About this exercise: Write out the listing below without alteration, omitting its pictures.

Recorded information:
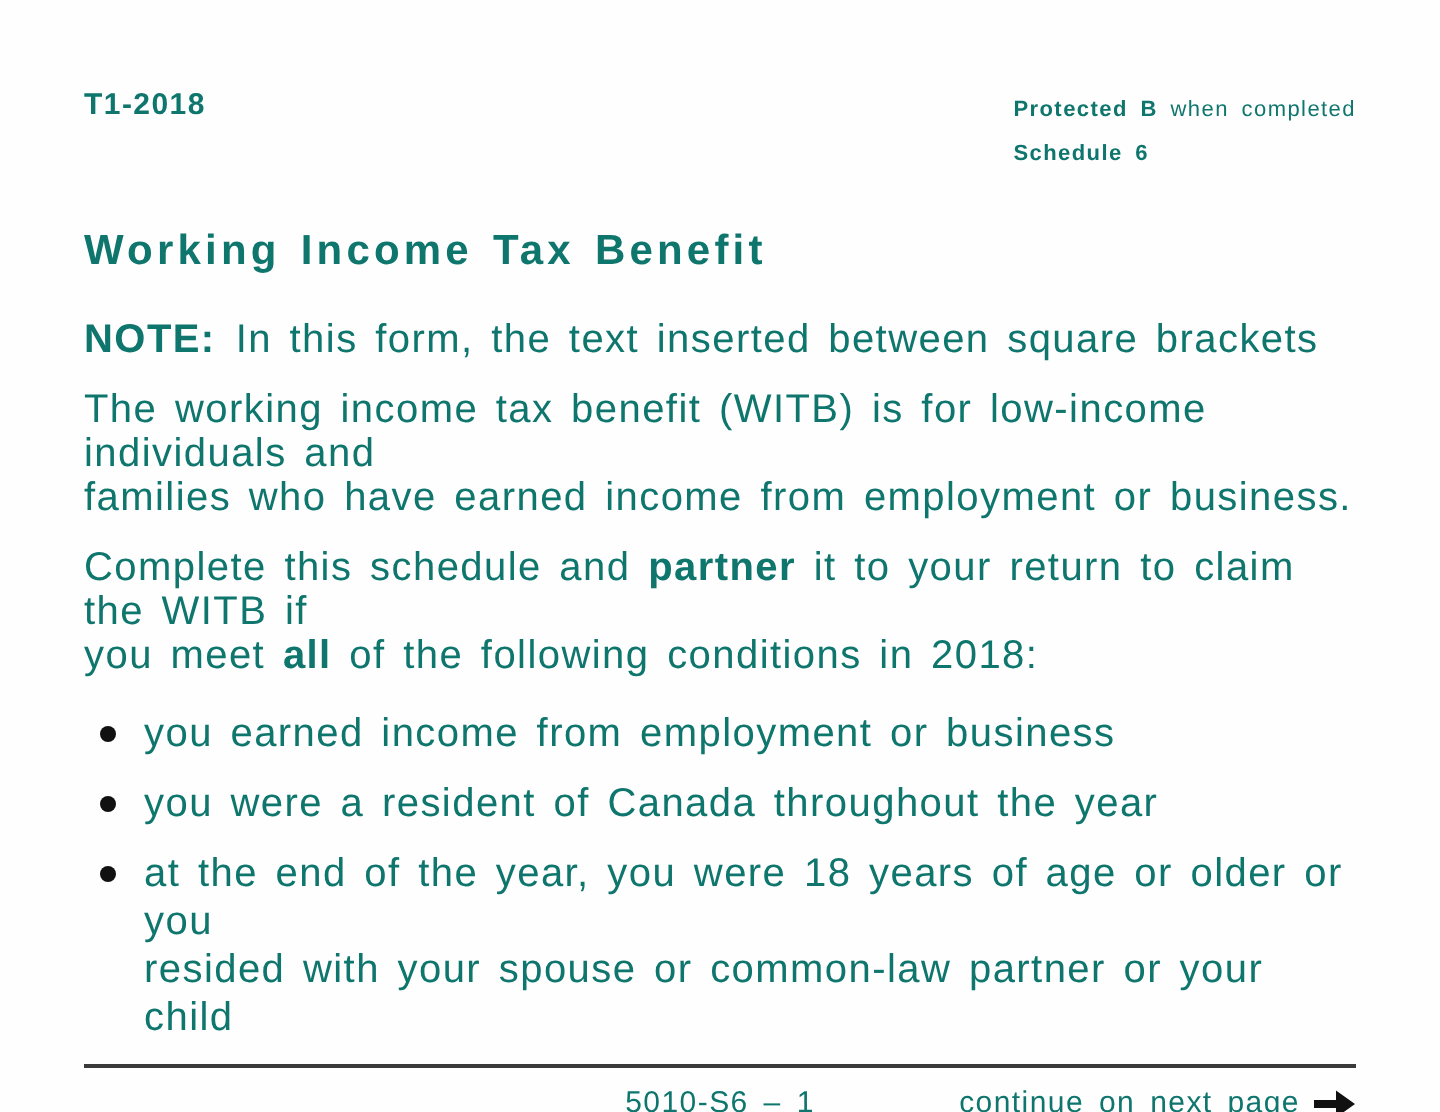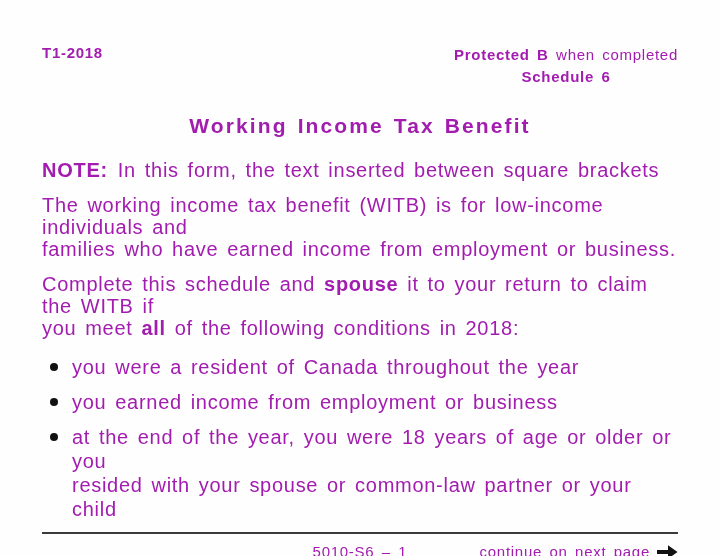"T1-2018" .page { color: #a21caf -> #0f766e }
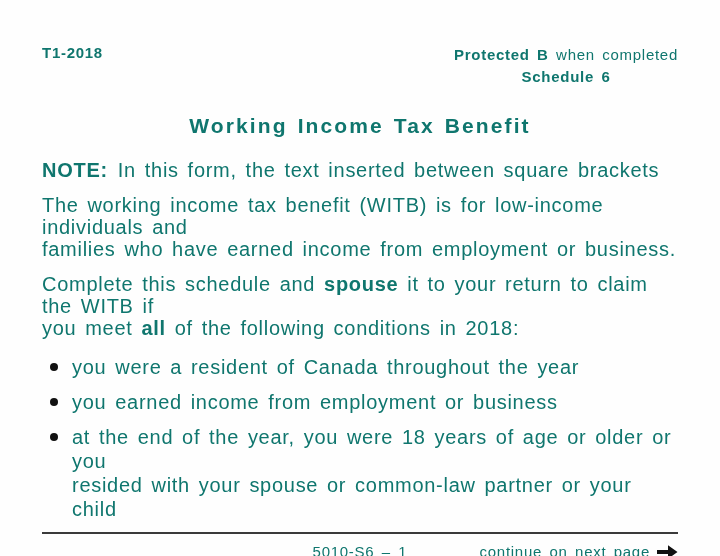"Protected B when completed" .header-right { font-size: 15px -> 11px; text-align: center -> left }
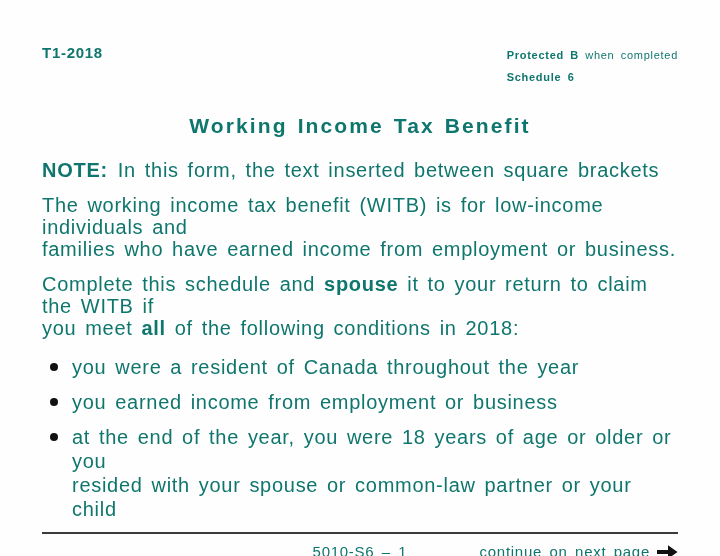"Working Income Tax Benefit" .title { text-align: center -> left }
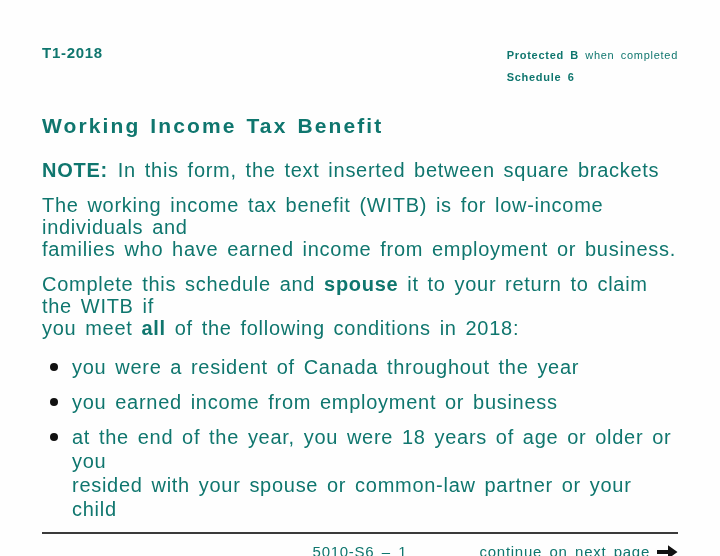"spouse" span.b { text: spouse -> partner }
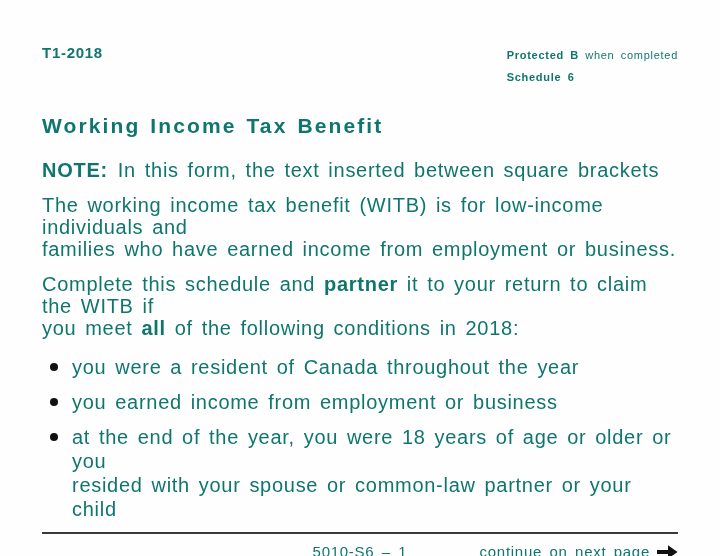"you were a resident of" div.bullet-item { order: before "you earned income from employment" -> after "you earned income from employment" }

Exercise output:
"T1-2018" .page { color: #a21caf -> #0f766e }
"Protected B when completed" .header-right { font-size: 15px -> 11px; text-align: center -> left }
"Working Income Tax Benefit" .title { text-align: center -> left }
"spouse" span.b { text: spouse -> partner }
"you were a resident of" div.bullet-item { order: before "you earned income from employment" -> after "you earned income from employment" }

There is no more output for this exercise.